Historical Quotes with MySQL

Discussion in 'Automated Trading' started by Paccc, Feb 8, 2006.

  1. Paccc


    I was considering storing historical quotes in a database such as MySQL and interfacing with it for backtesting purposes. Has anyone explored this idea before?

    Some concerns I have with this:

    - The speed that MySQL could retrieve the data. This would obviously be a local database, so bandwidth issues are not a problem. However, if the tables stored intraday data, and you wanted to retrieve EOD, it could go through and compile the dataset from the intraday quotes, or possibly keep a separate table that updated with EOD nightly. How are the execution speeds in this case? I know MySQL is fairly efficient (and much faster than a simple file based database), but would storing this much data get out of hand?

    - The database structure required to support a large number of quotes. You could potentially have a huge number of tables in your database (assuming you used one table per stock, etc. that you're tracking). Obviously a day's worth of intraday quotes will take up a good deal of space, especially taking into consideration the number of things you could possibly record (there are quite a few options quotes you could store per each equity).

    - I plan to update the database with new quotes in realtime. Would this cause undue stress on the system by constantly writing new data to hundreds of tables at once? Also, while writing data, MySQL locks the table from being read from other connections, could this pose a problem?

    - The size of the data accumulated shouldn't be a problem, since disk space is cheap. The only concern I would have with this is the amount of time it would take to search through 2gb+ of data.

    Has anyone attempted a setup similar to this? If so, was MySQL your DB of choice? What's the most efficient or logical DB structure? Is there a much simpler/easier approach I am missing completely? Any thoughts/comments are much appreciated. Thanks!

    -- Paccc
  2. Yes, don't do it. Mysql is a piece of garbage. If you are going to go SQL then go postgres. However, I wouldn't suggest SQL at all.

    For a really amazing database checkout Sleepycat (aka Berkeley DB).

    Network IO,sql,etc, you don't need any of that overheard. Sleepycat is great because you define your "queries" and database structure programatically. In java, it is really nice because it makes your data storage look like standard java collections.

    There is support for transactions, replication, foreign keys, indices, etc, etc.

    I currently use it to archive 400 million+ records per day while barely raising cpu usage above 1% on a dual P4-2ghz using the java/JNI version.

  3. Paccc


    Thanks for the reply, stephen. Berkeley DB is an interesting alternative that I had not considered before. I read through a lot of the documentation and noticed it was very different from the typical SQL database. It is a lot more programming oriented, rather than executing a simple SQL statement. I assume this is advantageous since you have more control over the execution of your program. I noticed that many of the features are the same as a traditional SQL-based databse, what specific advantages does it have over SQL (faster transaction speed/data access, lower memory/cpu usages, scalability)? I am already fairly familiar with SQL and how it works, would conquering the learning curve for BDB really be worth it? Also, if you wouldn't mind sharing, I'd be interested in how you have your whole system setup. Thanks!

    -- Paccc
  4. I'm using MySQL to store forex quotes and I think I have about a gig of data in there right now. All your points are fairly valid but you don't really need anything faster in my opinion. I mean as long as you aren't trading off of these quotes, you're just backtesting!

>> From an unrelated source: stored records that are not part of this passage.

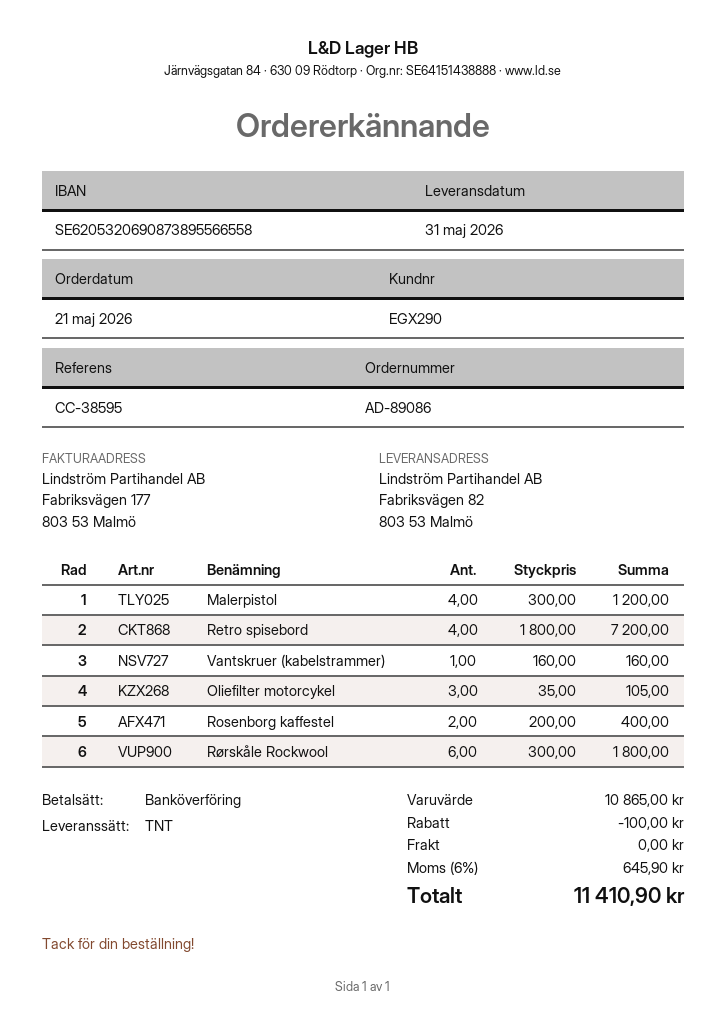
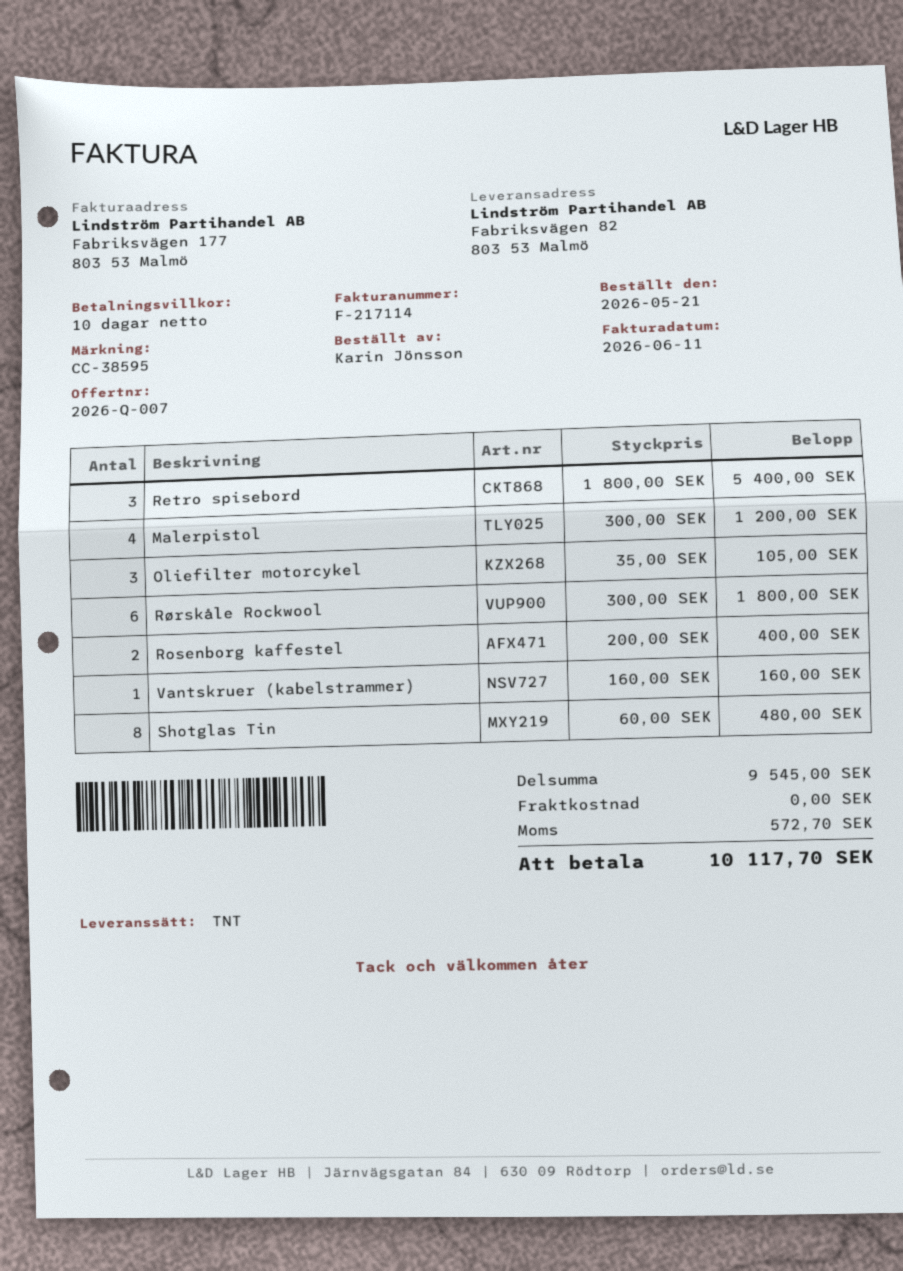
Retro spisebord: 4 x 1800.00 = 7200.00 -> 3 x 1800.00 = 5400.00
Shotglas Tin: none -> 8 x 60.00 = 480.00
subtotal: 10865.00 -> 9545.00
discount: 100.00 -> none
tax: 645.90 -> 572.70
total: 11410.90 -> 10117.70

    It's fine for my usage anyways as I spend some time analyzing the data and developing backtesting programs. I let the program run for a while until it has the results of the test. I only used MySQL because I have it on another server I am borrowing already. If I had my own box here I would probably load SQL Server on it just because it would be easier to develop programs for me..
  5. For me it is very important to be able to quickly and efficiently store data, run simulations, optimize, test models, etc. All of the reaons you mentioned for using sleepycat are true. I initially started off using mysql, then postgres, and oracle, none of them could hold a candle to sleepy/BDB.

    The main reason is, sql is well suited for static data with dynamic queries. BDB is well suited for dynamic data with static queries. This is not required though, you can still do dynamic queries with sleepycat, it's just a bit more low level than probably what you are used to.

    Re: piphunter, I don't know about foreq quotes.. But I store 2G/day easily. The API, speed, transparent access, etc all huge reasons to use when performance matters.

    My setup is tons of custom java stuff, job scheduling, limit order book management, quote filtering, smoothing, position sizing, risk management, etc. No gui. All console based with extensive math libraries and ability to export/import data to/from matlab.

  6. I switched from MS SQL Server to MySQL since roughly 18 months ago.
    I keep about 80Gbytes of tick data in MySQL.

    Backtesting performance should not be a problem. Of course, one could easily imagine situations with improperly designed applications, this with any database.

    I only use the standard MySQL engine. I have been looking at PostgreSQL as well but I liked MySQL much better for what I need. Excellent support available for any environment and platform.

  7. promagma


    I use MySQL and have separate tables for EOD and tick data. Having separate tables is always going to be much faster. I chose MySQL over MS SQL Server, when after trying to optimize my queries on both, MySQL was about 30% faster. My queries are nothing fancy, along the lines of testing gap %, close %, high %, for one day back, two days, etc. One thing is a pain in MySQL .... subqueries are so poorly optimized, they are basically unusable.
  8. longsi


    Guys, what about using an object database like db4o ?
    That way i can model price as a link list for easy traversal.

    I would be able to
    1. implement behaviours for each price object like is clear candle, engulfing etc without having such codes elsewhere
    2. Do aggregation, tick aggregated to 1minute, 1minute aggregate to 5 minutes etc

    Modelling wise could be easier but performance wise not sure how it is compared to sleepycat/firebird/sqllite
    Have not done anything as yet.. just thinking about it.. appreciate any responses.
  9. Bob111


  10. This could sometimes be the case, but would in my experience be usually most impractical.
    It depends on what kind of data you keep, on what and how much you need to extract for what kind of backtesting you want to perform.

    I kind of make use of your approach for intermediary storage but would never think of keeping my primary data stored as binary.
    #10     Feb 9, 2006